Re: system of partial DE's

The notation is $\displaystyle \frac{\partial u}{\partial y}=2xyu$ etc...

Your solution idea is confusing as stated, what do you mean by take the derivative of the first one? Derivative with respect to what? You mean take $\displaystyle \frac{\partial}{\partial x}\frac{\partial u}{\partial y}=\frac{\partial}{\partial y}\frac{\partial u}{\partial x}$ ?

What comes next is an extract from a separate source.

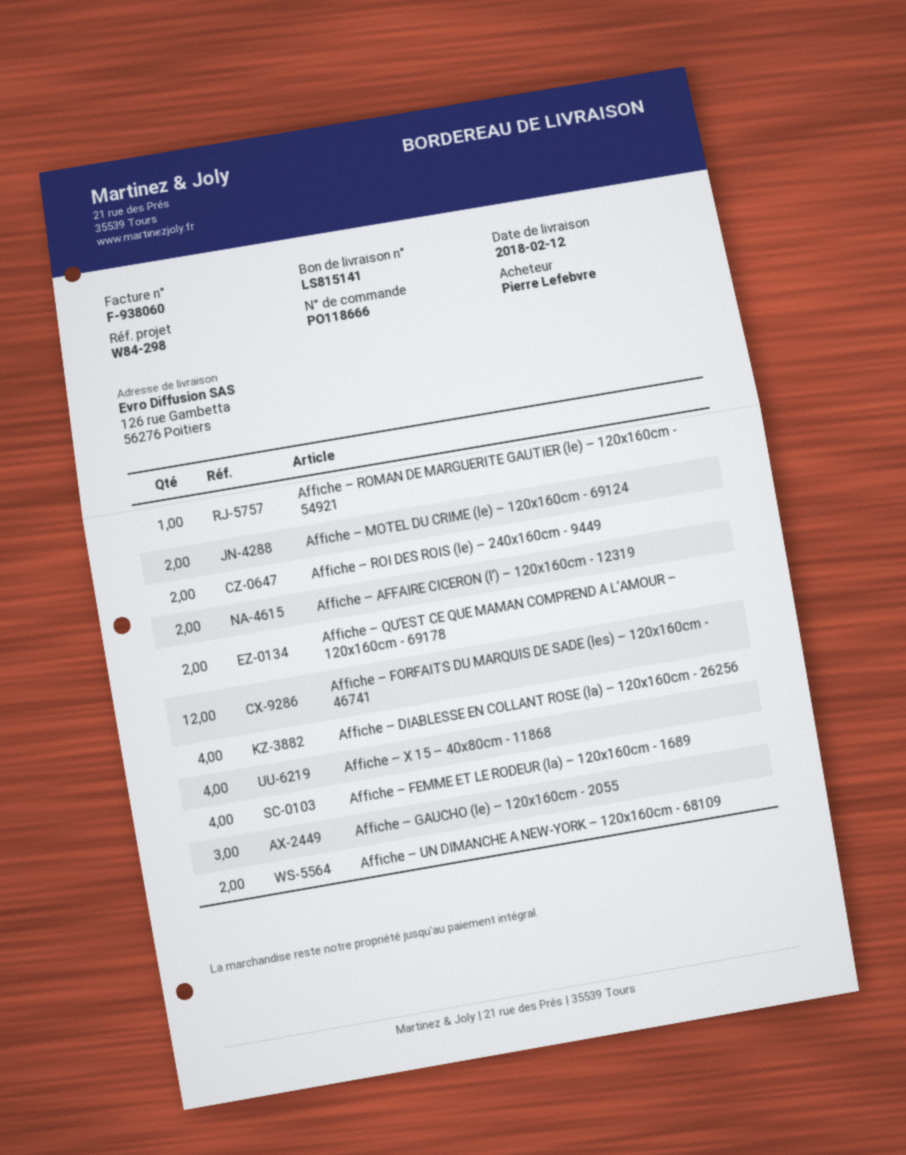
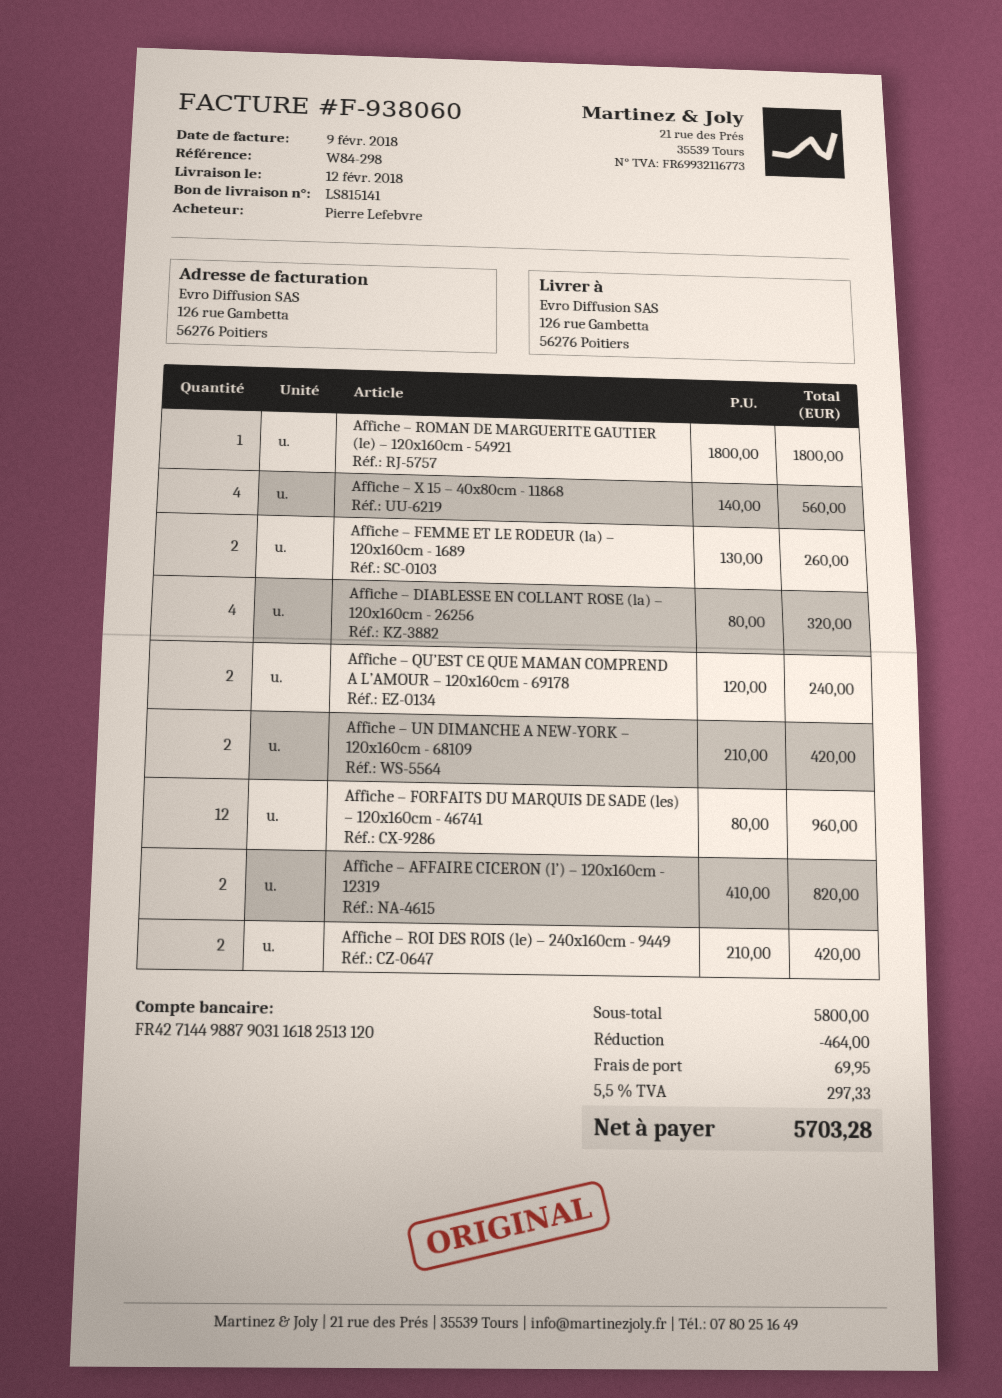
Affiche – MOTEL DU CRIME (le) – 120x160cm - 69124: 2 -> none
Affiche – FEMME ET LE RODEUR (la) – 120x160cm - 1689: 4 -> 2
Affiche – GAUCHO (le) – 120x160cm - 2055: 3 -> none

Re: system of partial DE's

Actually I tried it and it does noting, lol, it just takes you back to where you started but it would be interesting if someone knew what to do with this.

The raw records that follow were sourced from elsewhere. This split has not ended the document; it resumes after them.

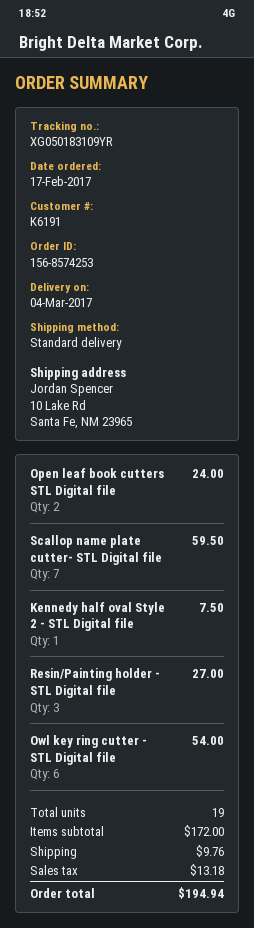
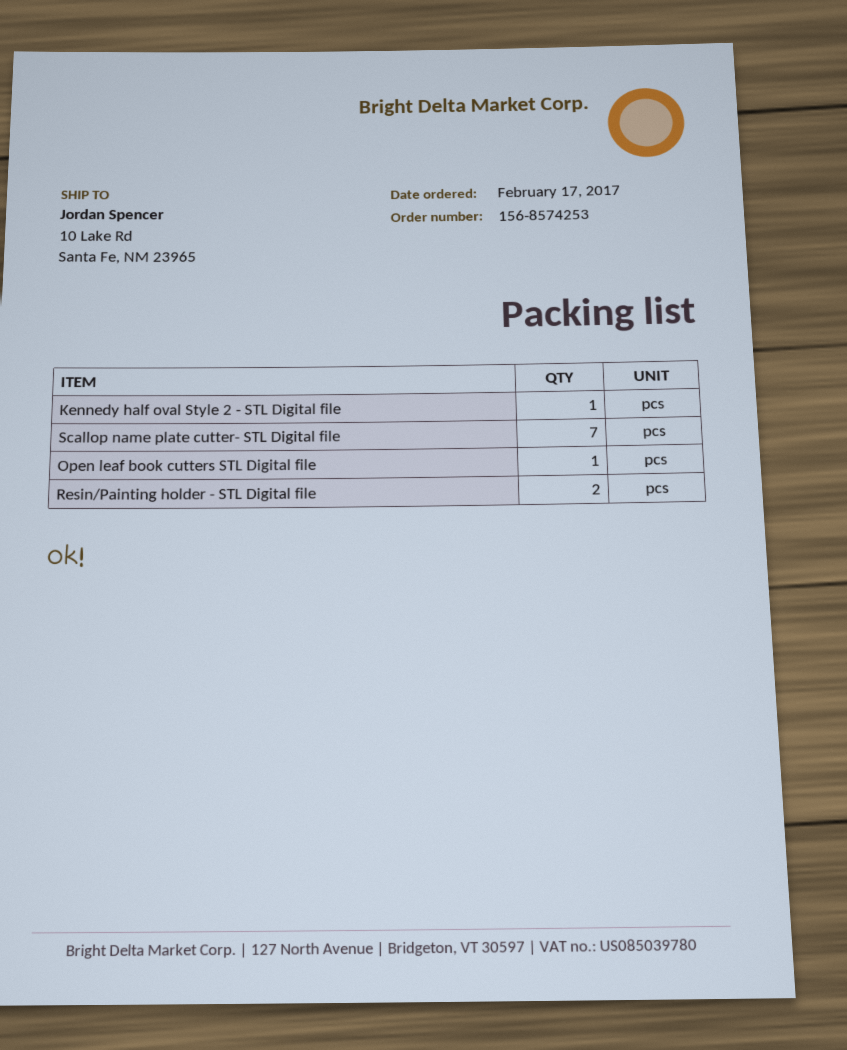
Open leaf book cutters STL Digital file: 2 -> 1
Resin/Painting holder - STL Digital file: 3 -> 2
Owl key ring cutter - STL Digital file: 6 -> none

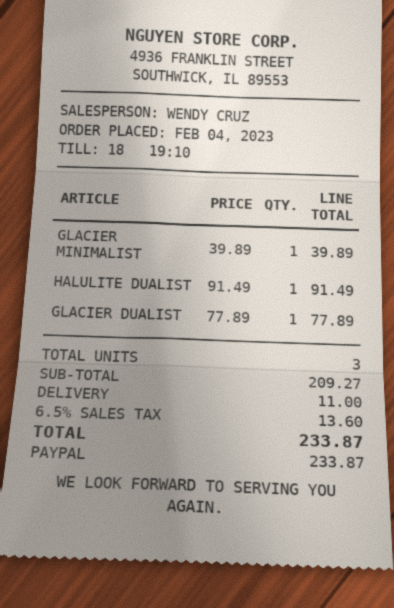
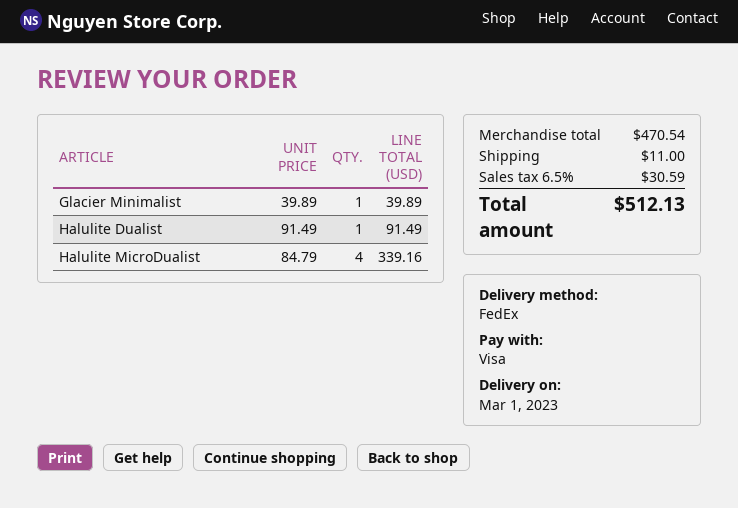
payment method: PayPal -> Visa
GLACIER DUALIST: 1 x 77.89 = 77.89 -> none
Halulite MicroDualist: none -> 4 x 84.79 = 339.16
subtotal: 209.27 -> 470.54
tax: 6.5% = 13.60 -> 6.5% = 30.59
total: 233.87 -> 512.13

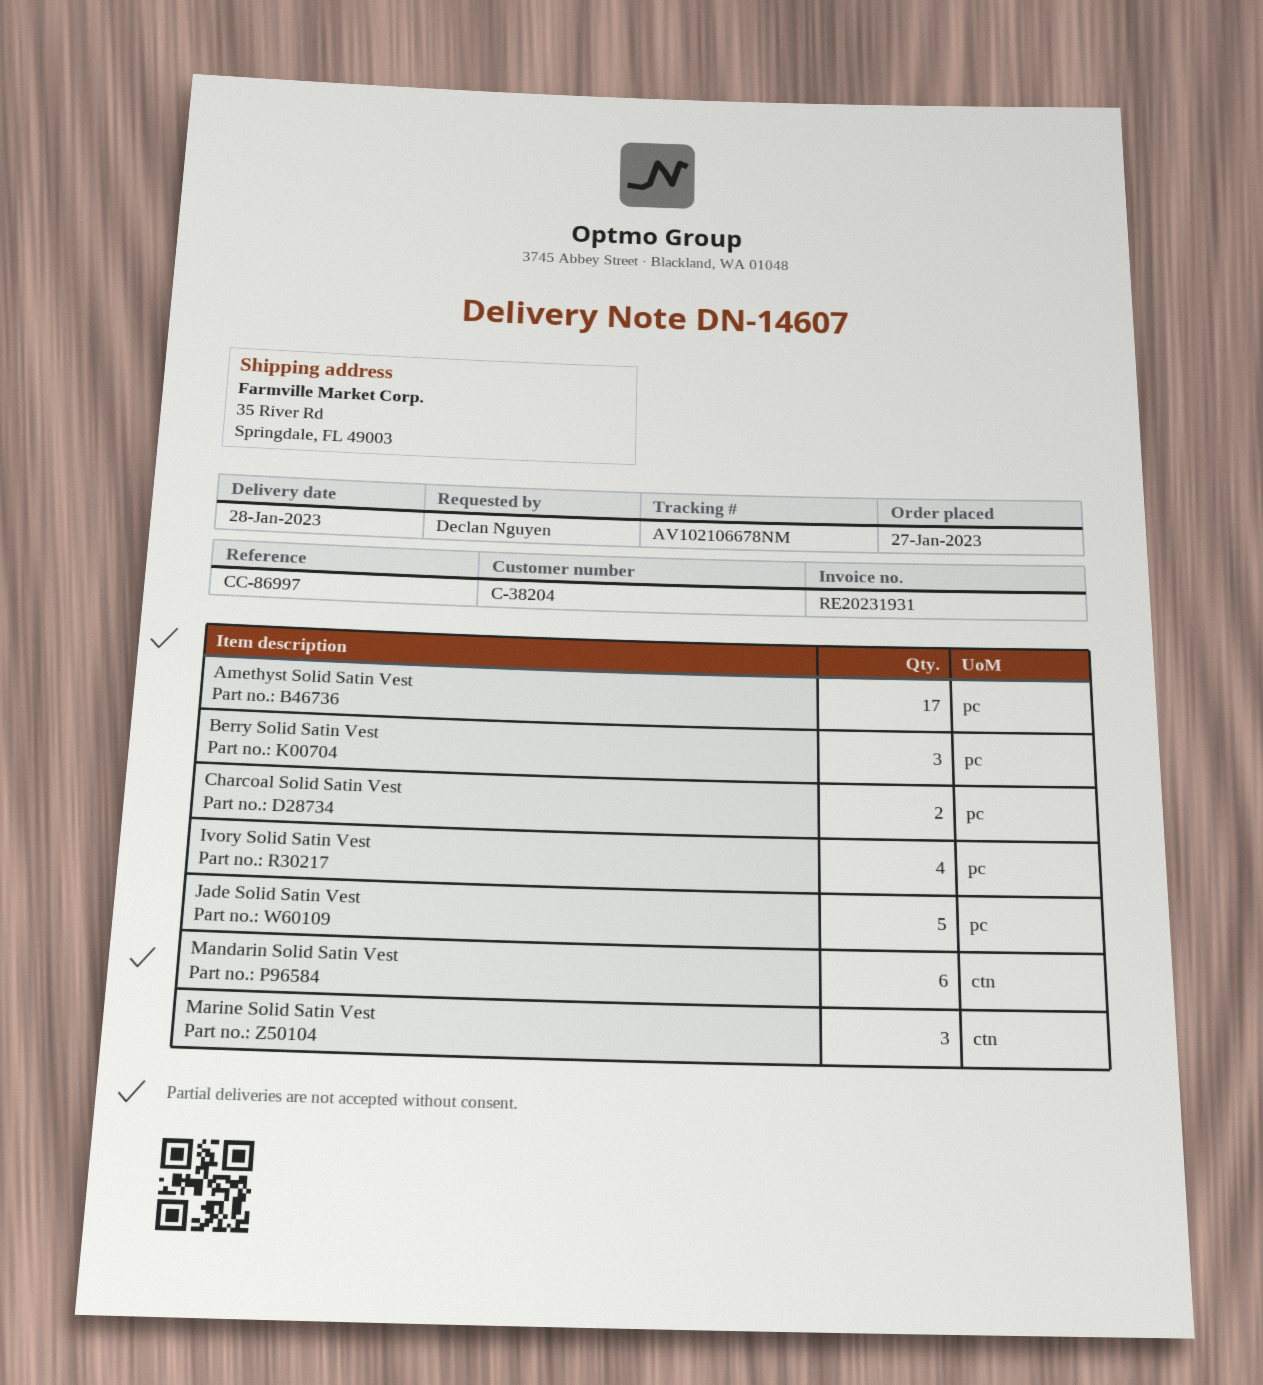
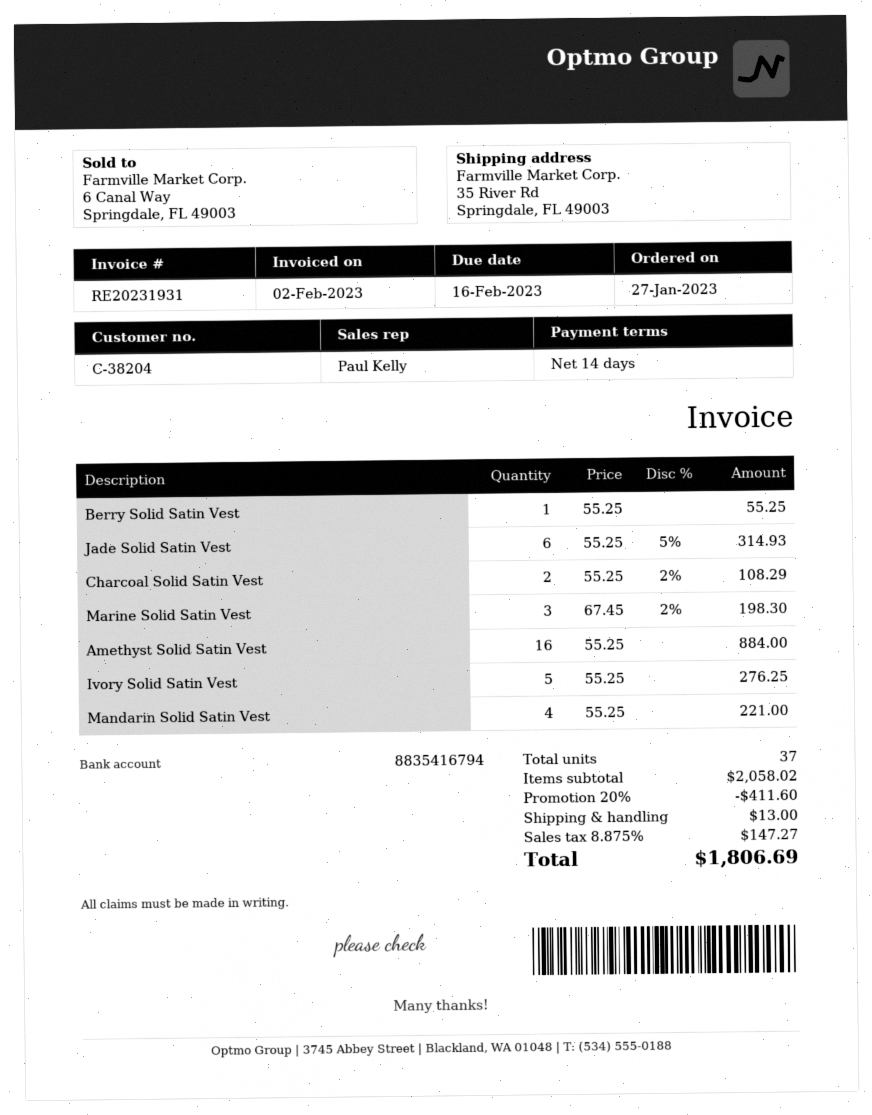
Amethyst Solid Satin Vest: 17 -> 16
Berry Solid Satin Vest: 3 -> 1
Ivory Solid Satin Vest: 4 -> 5
Jade Solid Satin Vest: 5 -> 6
Mandarin Solid Satin Vest: 6 -> 4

Re: system of partial DE's

In $\displaystyle \frac{\partial u}{\partial x}= (y^2+ 5)u$, y can be treated as a constant: think of it as $\displaystyle \frac{du}{dx}= (y^2+ 5)u$ and **separate**: $\displaystyle \frac{du}{u}= (y^2+ 5)dx$ where, remember y is a constant. Integrate both sides to get $\displaystyle ln|u|= (y^2+ 5)x+ f(y)$. (Since "y is a constant", the constant of integration may be function of y, f(y).)

We can solve that for u as $\displaystyle u= F(y)e^{(y^2+ 5)x}$ where $\displaystyle F(y)= e^{f(y)}$. Since f(y) is an arbitrary function of y, so is F(y).

With that we can write $\displaystyle \frac{\partial u}{\partial y}= F'(y)e^{(y^2+ 5)x}+ F(y)(2xy)e^{(y^2+ 5x)}= 2xyu= 2xye^{(y^2+ 5)x}$ which, since F cannot depend on x, requires that F(y)= 1 (so that F'(y)= 0).

Re: system of partial DE's

That simplifies things, I was not treating y as a constant.